I believe that having a more general, holistic, life-practice is possible for me, and having other responsibilities will only deepen that. I wanted to find out whether that was true, and at the moment it’s harder than I thought it was. It’s just hard.
It’s tied up in feminism as well: that pull between a feminist theory that it’s certain social circumstances that stops us fulfilling our personal or creative aims, or, accepting that these are the things we do and somehow society doesn’t value them in the same way as somebody who is very single minded and creates a life that doesn’t let other things in.
Making work about these things…
Women go through this major cha nge where we become parents… all these new extreme emotions that include negative ones, there’s nowhere to put them. There’s nowhere in creative practice or critical theory… But there is the sense that to become too preoccupied with it is to sort of become not useful.
…Not to take away from the normative… it’s an opportunity to live out some of these things [same-sex parents and adoption] that I think I’m missing in parlance, practice and in creative representations of motherhood of womanhood, and of family life.
I’ve been making an animation that explores the idea of keeping a boundary line and this part of my life private. I’ve been making tools like a brush made of L’s loose hair for the animation. In using these intimate and personal objects you step up close to that boundary line of privacy. When you are a practitioner, whatever the thing that you desire becomes also the thing that you spend most time thinking about. So there’s always a dichotomy. And it’s always a sort of low-level stress, but it’s also the thing that powers what you do, because you become very obsessed with it. There’s a sort of parasitical thing about being a practitioner really… you can’t drop things if they’re on your mind all the time.
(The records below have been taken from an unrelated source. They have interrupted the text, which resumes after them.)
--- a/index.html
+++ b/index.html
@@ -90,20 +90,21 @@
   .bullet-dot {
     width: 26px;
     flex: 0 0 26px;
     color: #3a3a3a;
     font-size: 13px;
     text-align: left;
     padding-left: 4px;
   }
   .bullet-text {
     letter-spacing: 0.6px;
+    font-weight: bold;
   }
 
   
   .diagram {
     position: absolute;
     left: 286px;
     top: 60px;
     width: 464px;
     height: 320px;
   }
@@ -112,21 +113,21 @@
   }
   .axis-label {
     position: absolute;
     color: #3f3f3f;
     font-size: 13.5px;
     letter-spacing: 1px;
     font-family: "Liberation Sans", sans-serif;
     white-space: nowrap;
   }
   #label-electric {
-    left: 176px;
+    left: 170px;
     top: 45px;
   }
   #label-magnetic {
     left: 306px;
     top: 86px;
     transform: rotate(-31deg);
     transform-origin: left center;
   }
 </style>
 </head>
You just have to find a way to put them through the sieve.
On every level it’s counterintuitive to have babies... It doesn’t add in a sense you can monetize… We owe it to ourselves to articulate why we would want to be parents, it would help, when you’re not sleeping or in despair. I think it gives a lot of parents a hell of a shock when they have a baby and it’s so hard, and there’s no support because the child doesn’t doesn’t fit with the general societies drive, so it becomes internalised.
Maybe it’s to do with unlearning… Time, as a practitioner is something you have to un learn. Don’t ruin what is a gorgeous thing. I’m enjoying thinking about this little poem, don’t ruin it by making it a time-based nightmare.
Kate Sweeney is a visual artist. She often works collaboratively and her videos are collages of drawing, photography, moving image, writing and sound.
Kate and her partner, Phyllis, have a little son who is nearly 2.